# Hydrogel-enabled self-assembled human brain organoids for neurotoxicity applications

> **NIH NIH R44** · STEM PHARM, INC. · 2021 · $930,433

## Abstract

Project Summary/Abstract
There is a critical need to move advanced Central Nervous System (CNS) models into screening
applications for drug discovery and toxicology applications. Current in vitro models do not
accurately reflect the complexity of cell types and important cell-cell interactions and animal
models fail to recapitulate the human condition. There is also a great need for more accurate and
scalable models for developmental neurotoxicity screenings as there are 86,405 compounds
listed on the Toxic Substance Control Act inventory17 with little biological data to understand their
risks. Recent advances in stem-cell derived neural organoids have led to use of these models to
study developmental mechanisms, infectious diseases, and toxicology applications (18-26 and
reviewed in27-29), but their cost, complexity, and workflow requirements make them challenging to
transition to screening applications. Work performed in our successful Phase I activities at Stem
Pharm with iPSC-derived precursor and differentiated cells has demonstrated that complex neural
organoids containing a variety of neural subtypes can be developed reproducibly in a 96-well
plate on engineered hydrogel substrates. Unlike organoids cultured in suspension systems, these
organoids can be formed, cultured, and assayed in multi-well plates. RNA-seq analysis
demonstrated high intraclass correlation and low coefficients of variation. Importantly, we
demonstrated incorporation of microglia into the organoids and demonstrated their activation as
a model of neural inflammation as well as their activation or depletion in response to compound
treatment. In order to bring this novel model to the market we propose the following specific aims
for the Phase II proposal: 1) To optimize timing and seeding densities with cells derived from a
single iPSC-donor source, optimize incorporation of microglia to maintain robust activation
signatures but decrease cost and maintain data integrity. To compare a less-costly transcriptional
read-out, the TempO-Seq S1500 human panel, to our RNA-seq data obtained in Phase I activities
and to validate a qPCR panel for product release quality control. 2) To validate organoids
generated on our thin hydrogel coatings to enable better imaging options, microelectrode array
analysis and liquid handling automation and 3) Validate multiplexed assays to assess multiple
responses in single wells including MEA analysis, cytokine and LDH release and harvest for
transcript or protein analysis.
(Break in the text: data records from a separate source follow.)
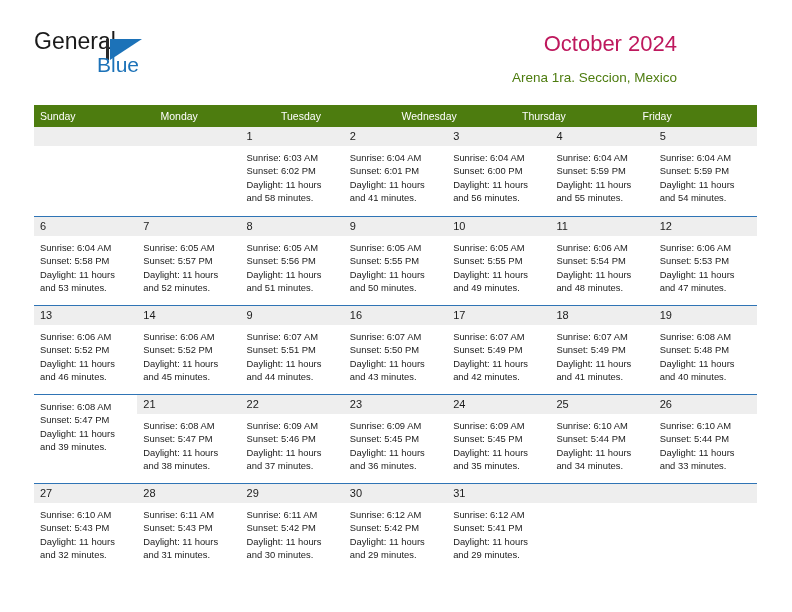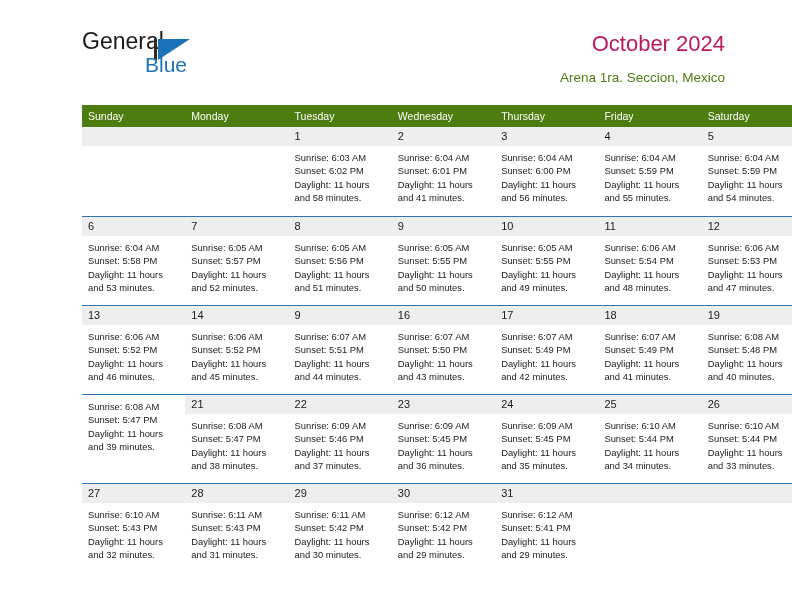--- a/index.html
+++ b/index.html
@@ -11,21 +11,20 @@
     height: 612px;
     background: #ffffff;
     font-family: "Liberation Sans", sans-serif;
     overflow: hidden;
   }
   .page {
     position: relative;
     width: 712px;
     height: 612px;
     box-sizing: border-box;
-    margin-left: 48px;
   }
 
   
   .header {
     position: absolute;
     left: 34px;
     top: 28px;
     right: 35px;
     height: 70px;
   }
@@ -189,21 +188,20 @@
   </div>
 
   <div class="calendar">
     <div class="weekdays" id="weekday-row">
         <div class="weekday">Sunday</div>
         <div class="weekday">Monday</div>
         <div class="weekday">Tuesday</div>
         <div class="weekday">Wednesday</div>
         <div class="weekday">Thursday</div>
         <div class="weekday">Friday</div>
-        <div class="weekday">Saturday</div>
       </div>
     <div id="weeks-container">
         <div class="week">
           <div class="day empty">
             <div class="day-num-band">
               <span class="day-num"></span>
             </div>
             <div class="day-body"></div>
           </div>
           <div class="day empty">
This work will lead to the first commercially available neural organoid
containing vascular cells and microglia with broad applicability in both toxicology and drug
discovery markets.
.

## Key facts

- **NIH application ID:** 10259033
- **Project number:** 2R44ES029898-02A1
- **Recipient organization:** STEM PHARM, INC.
- **Principal Investigator:** Connie S Lebakken
- **Activity code:** R44 (R01, R21, SBIR, etc.)
- **Funding institute:** NIH
- **Fiscal year:** 2021
- **Award amount:** $930,433
- **Award type:** 2
- **Project period:** 2019-05-15 → 2023-02-28

## Primary source

NIH RePORTER: https://reporter.nih.gov/project-details/10259033

## Citation

> US National Institutes of Health, RePORTER application 10259033, Hydrogel-enabled self-assembled human brain organoids for neurotoxicity applications (2R44ES029898-02A1). Retrieved via AI Analytics 2026-06-11 from https://api.ai-analytics.org/grant/nih/10259033. Licensed CC0.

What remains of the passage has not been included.